What does the Bay of Pigs have to do with lack of diversity in boardrooms—a situation in corporate America that Morgan Stanley CFO Ruth Porat recently described as an ""?

More than you might think.

Part of what makes good decisions is a diversity of opinions. "When you're doing strategy for a corporation, you want a diverse group of people making decisions, not people from all the same schools and in all the same disciplines," said Brooke Harrington, a professor at the Copenhagen Business School. "They will converge rapidly on what they think will be the right answer."

And that's what leads to failures like the Bay of Pigs: The smartest people in the country graduating from the same schools and in the same profession, all converging on a consensus that's disastrous, because they fail to see all the potential outcomes. "[The Bay of Pigs] was the classic example," Harrington said.

Thomas Barwick | Stone | Getty Images

It's not too much of a leap of faith from the Bay of Pigs to the issue of diversity in corporate America, or lack thereof, and potential corporate disasters in the making. It's a central part of the premise behind the work of DiversityInc, which just released its annual list of the 50 most diverse corporations (its methodology can be reviewed here). The list is limited to companies with at least 1,000 employees.

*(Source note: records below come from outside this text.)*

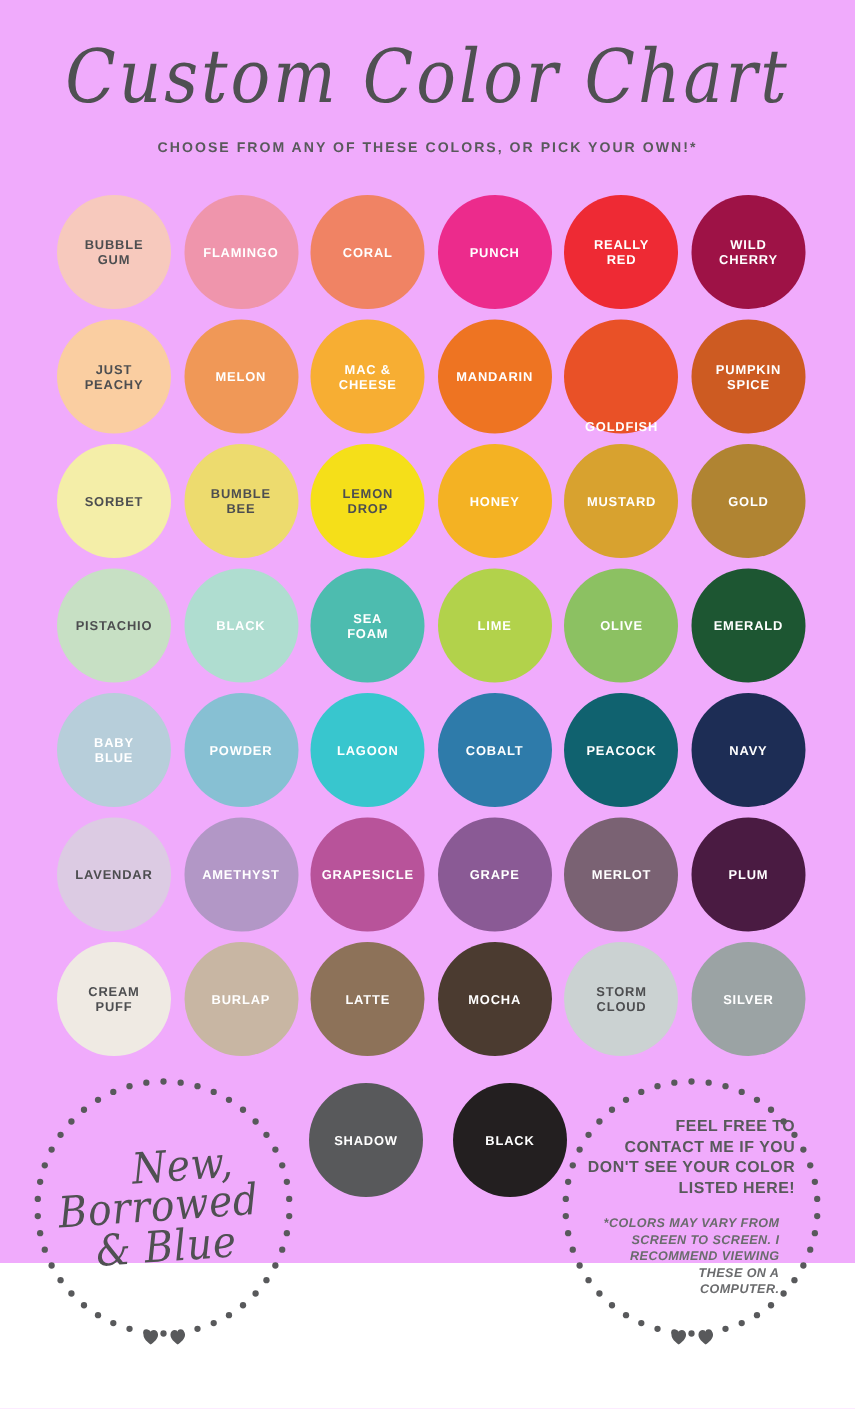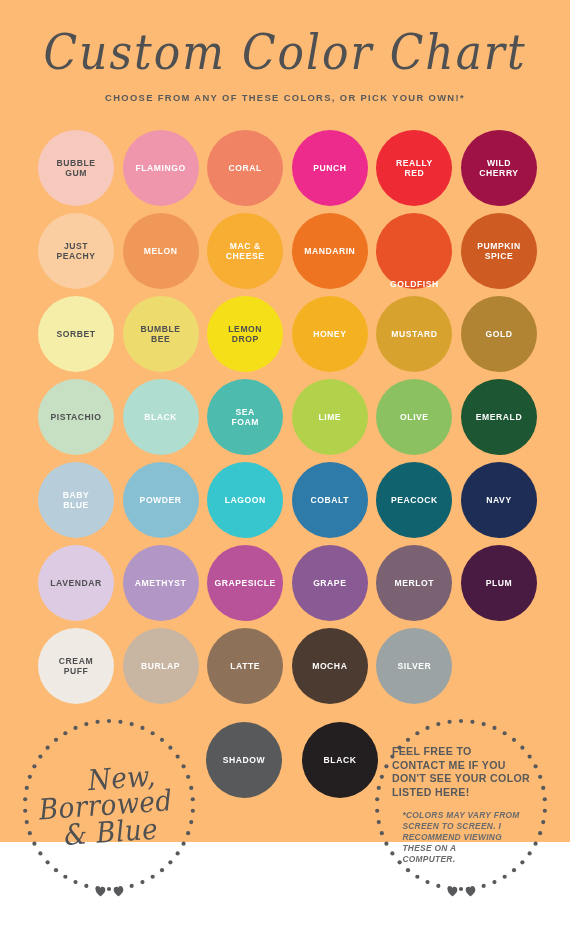--- a/index.html
+++ b/index.html
@@ -14,7 +14,7 @@
     position: relative;
     width: 570px;
     height: 842px;
-    background: #fdba74;
+    background: #f0abfc;
   }
 
   

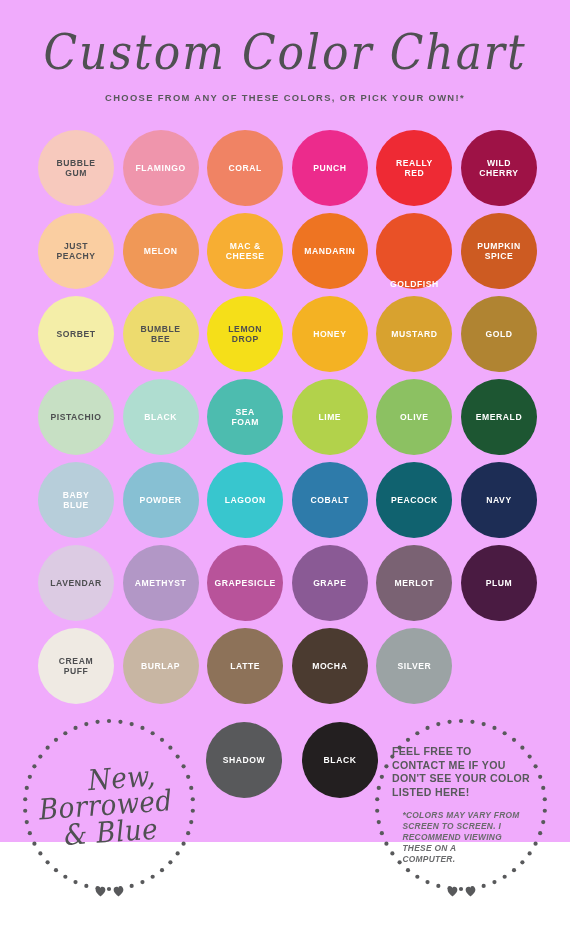--- a/index.html
+++ b/index.html
@@ -318,6 +318,10 @@
         </div>
         <div class="swatch light-text" style="background: rgb(75, 59, 48);">
           <span class="swatch-label">MOCHA</span>
+        </div>
+        <div class="swatch dark-text" style="background: rgb(203, 210, 210);">
+          <span class="swatch-label">STORM
+CLOUD</span>
         </div>
         <div class="swatch light-text" style="background: rgb(155, 163, 164);">
           <span class="swatch-label">SILVER</span>

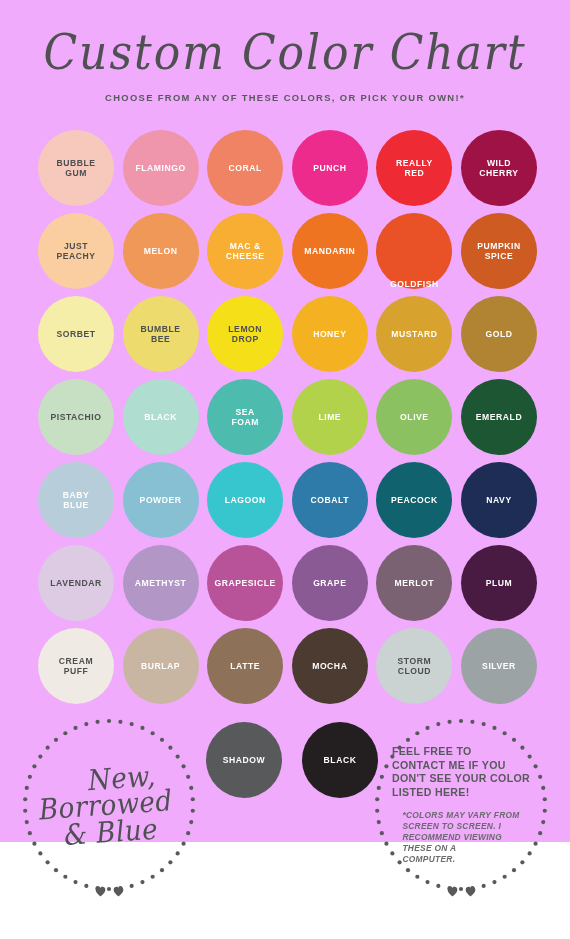--- a/index.html
+++ b/index.html
@@ -114,7 +114,7 @@
     align-items: center;
     justify-content: center;
     padding: 16px 14px;
-    text-align: left;
+    text-align: right;
   }
 
   .logo-script {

Novartis took the top spot this year.

"If people are created equal, then it is logical to assume that talent is created equally," said Luke Visconti, CEO of DiversityInc. "Can you select enough talent from a homogeneous group to run a company well?"

New York City comptroller Scott Stringer recently targeted three companies for lack of women in the boardroom: Jarden, Microchip Technology and CF Industries (an agreement to add women to each company's board was recently reached). "As long-term shareowners, we rely on boards of directors to oversee risk and create sustainable value. Having diverse skills, experience and perspectives in the boardroom is critical to avoid group think," Stringer said by email.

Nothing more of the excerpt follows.